* **Entries provided**
********

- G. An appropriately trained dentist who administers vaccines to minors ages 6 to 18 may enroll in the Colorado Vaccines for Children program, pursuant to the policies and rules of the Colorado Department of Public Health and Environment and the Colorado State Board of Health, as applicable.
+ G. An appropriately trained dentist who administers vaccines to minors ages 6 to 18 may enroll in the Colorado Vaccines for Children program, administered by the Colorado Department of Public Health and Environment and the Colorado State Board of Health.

********

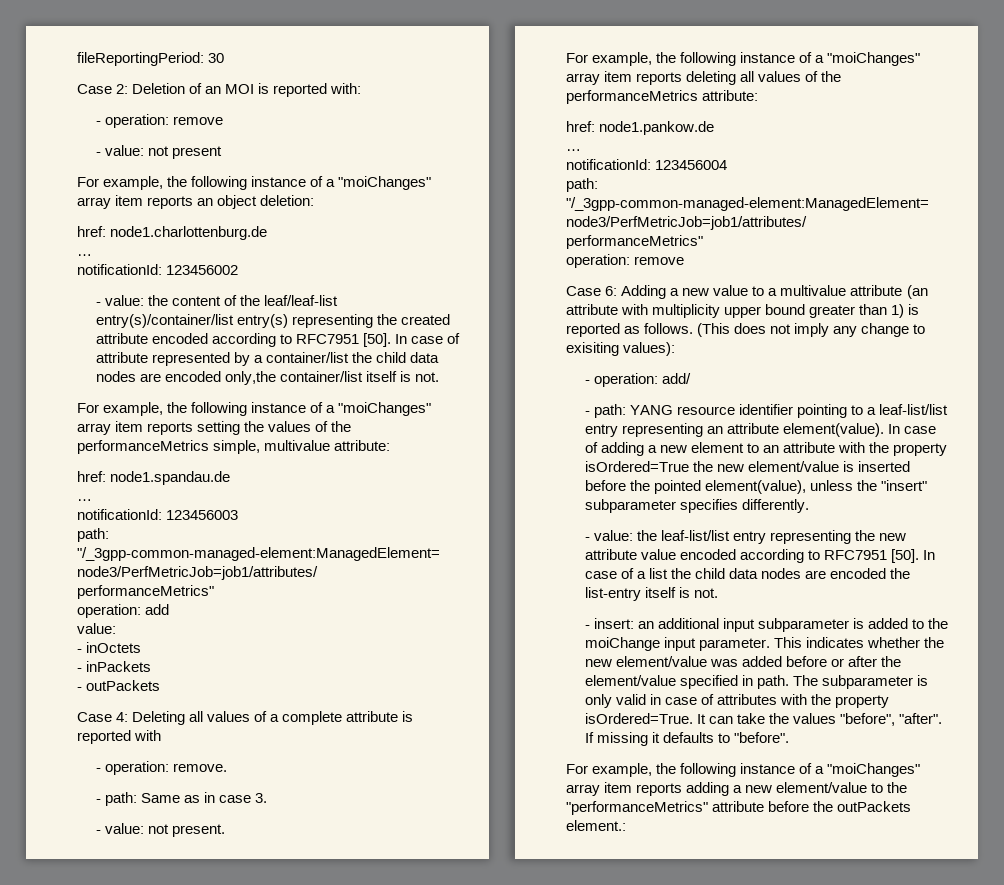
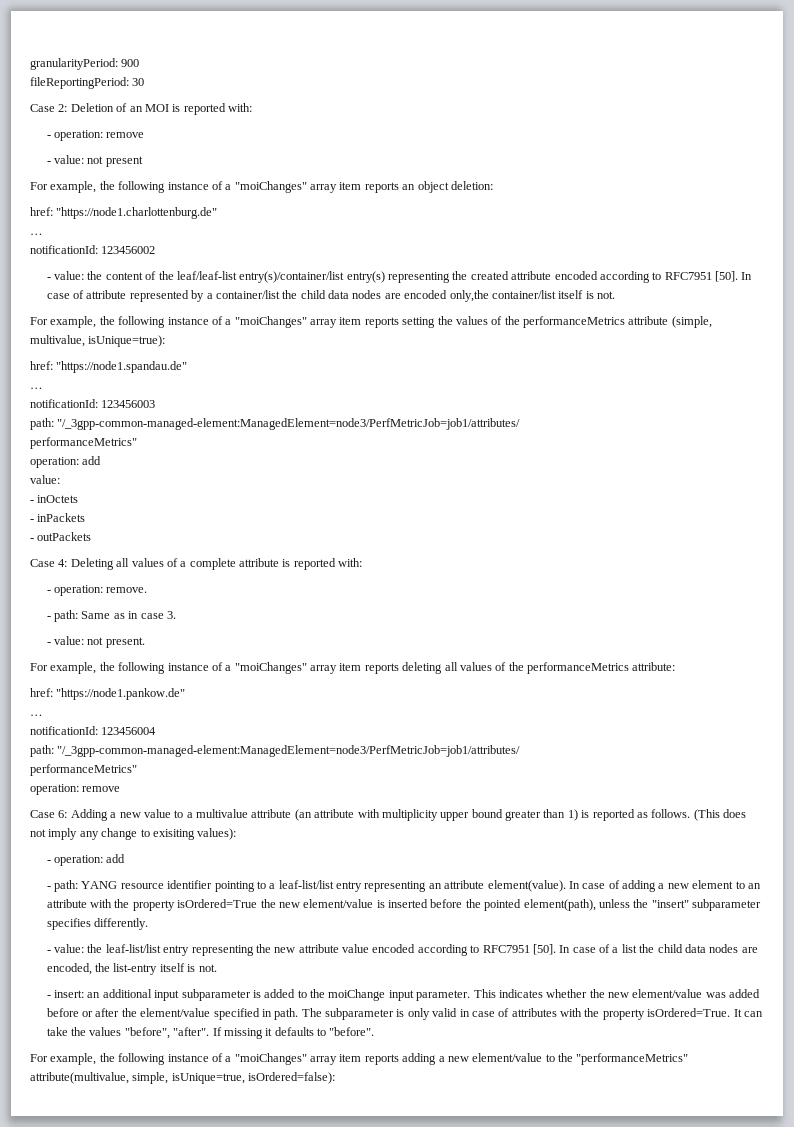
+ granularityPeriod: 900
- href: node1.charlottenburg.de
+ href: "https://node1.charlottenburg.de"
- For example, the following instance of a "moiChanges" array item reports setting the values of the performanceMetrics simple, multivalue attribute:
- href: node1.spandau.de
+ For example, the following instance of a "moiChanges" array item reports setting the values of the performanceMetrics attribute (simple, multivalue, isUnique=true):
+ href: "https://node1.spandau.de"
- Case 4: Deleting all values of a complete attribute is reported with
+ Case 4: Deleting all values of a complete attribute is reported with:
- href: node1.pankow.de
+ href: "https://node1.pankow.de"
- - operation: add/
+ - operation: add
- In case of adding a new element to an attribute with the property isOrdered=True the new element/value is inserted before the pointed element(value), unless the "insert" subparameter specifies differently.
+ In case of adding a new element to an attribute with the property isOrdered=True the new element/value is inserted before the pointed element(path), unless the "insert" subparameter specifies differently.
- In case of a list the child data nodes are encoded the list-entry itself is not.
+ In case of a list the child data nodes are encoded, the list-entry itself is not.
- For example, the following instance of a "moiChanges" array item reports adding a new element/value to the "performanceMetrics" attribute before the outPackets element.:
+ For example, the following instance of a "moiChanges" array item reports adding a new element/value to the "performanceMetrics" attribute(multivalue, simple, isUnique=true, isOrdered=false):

********

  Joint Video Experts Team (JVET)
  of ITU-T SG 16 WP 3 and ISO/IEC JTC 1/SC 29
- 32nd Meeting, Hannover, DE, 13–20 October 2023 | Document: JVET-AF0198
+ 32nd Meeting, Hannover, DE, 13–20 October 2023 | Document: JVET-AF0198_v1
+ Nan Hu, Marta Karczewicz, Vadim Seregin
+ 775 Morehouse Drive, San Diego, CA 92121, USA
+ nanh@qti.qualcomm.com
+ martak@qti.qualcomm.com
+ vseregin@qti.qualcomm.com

********

* **Problem**
The job is to copy each line from the material above that holds the word "https".

* **Solution to this task**
+ href: "https://node1.charlottenburg.de"
+ href: "https://node1.spandau.de"
+ href: "https://node1.pankow.de"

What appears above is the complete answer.